| Required action |
Count the lines in the following data that include "true". Please write only the number.

| Data listing |

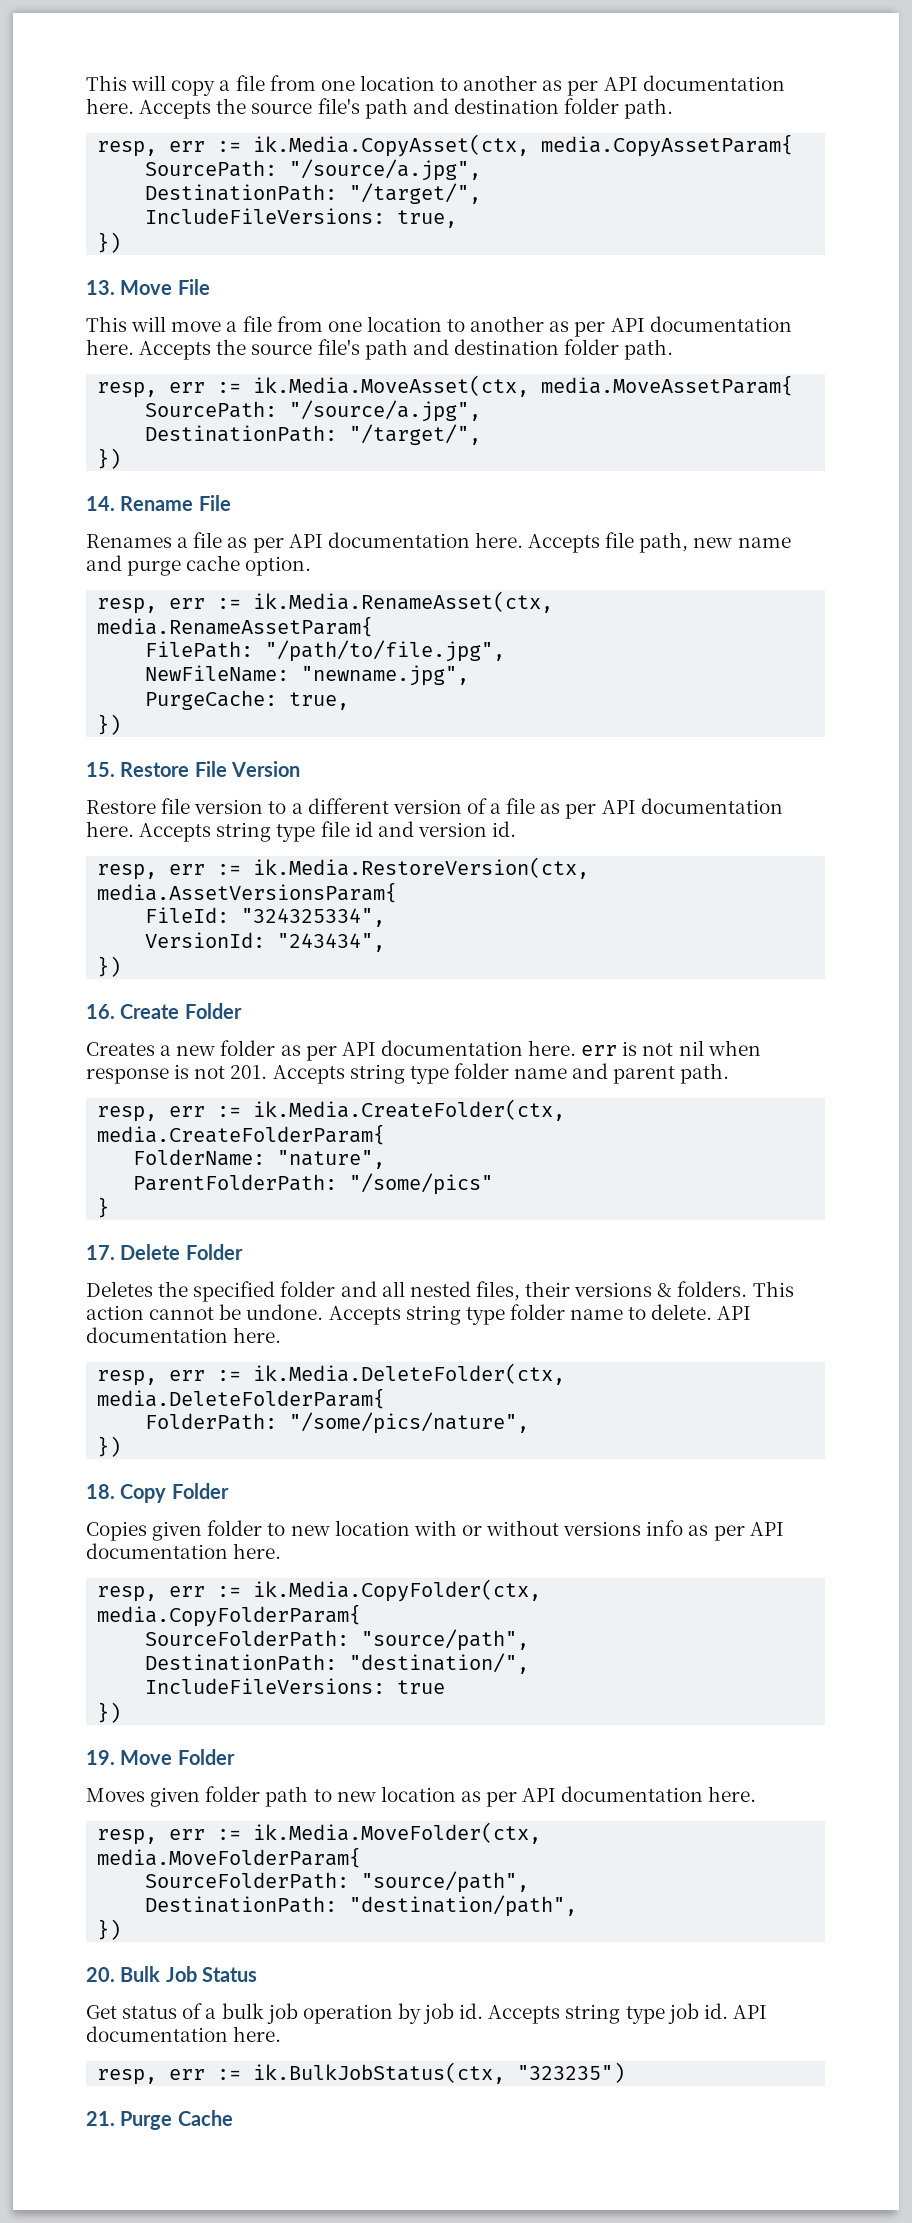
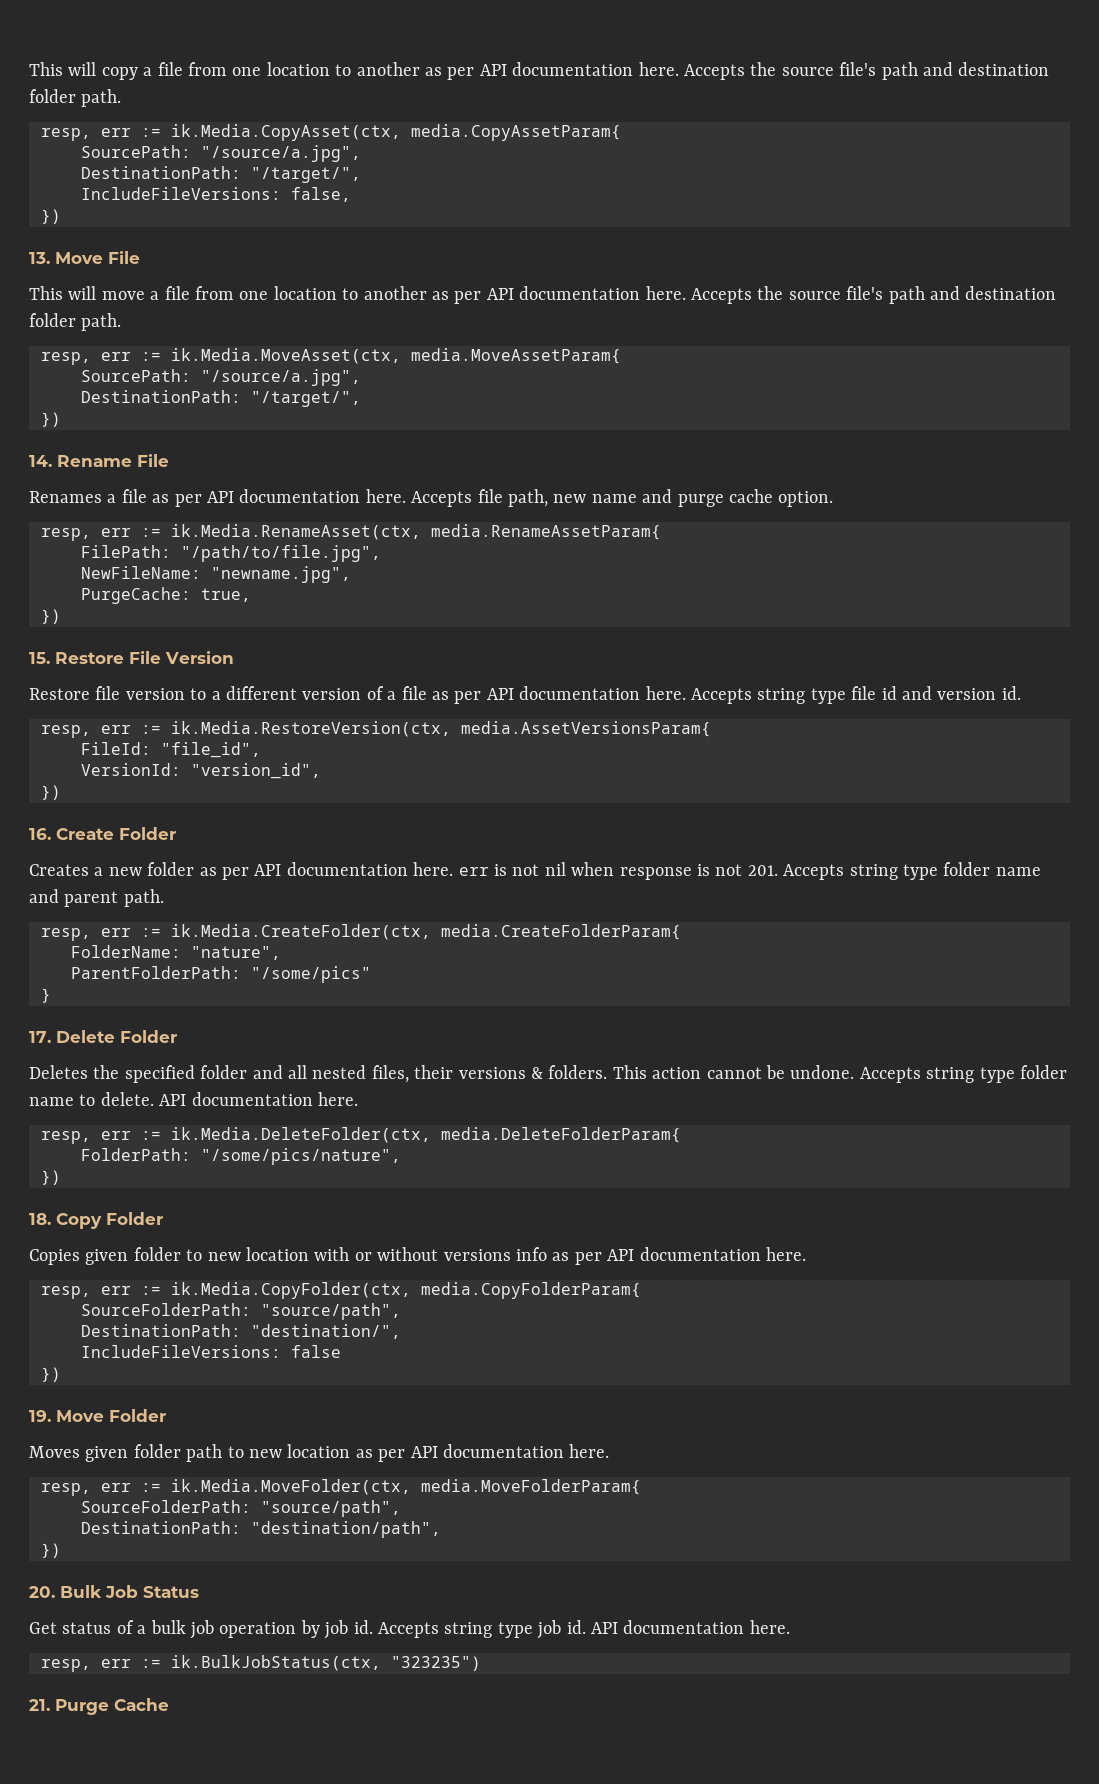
- IncludeFileVersions: true,
+ IncludeFileVersions: false,
- FileId: "324325334",
+ FileId: "file_id",
- VersionId: "243434",
+ VersionId: "version_id",
- IncludeFileVersions: true
+ IncludeFileVersions: false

| Solution to this exercise |
2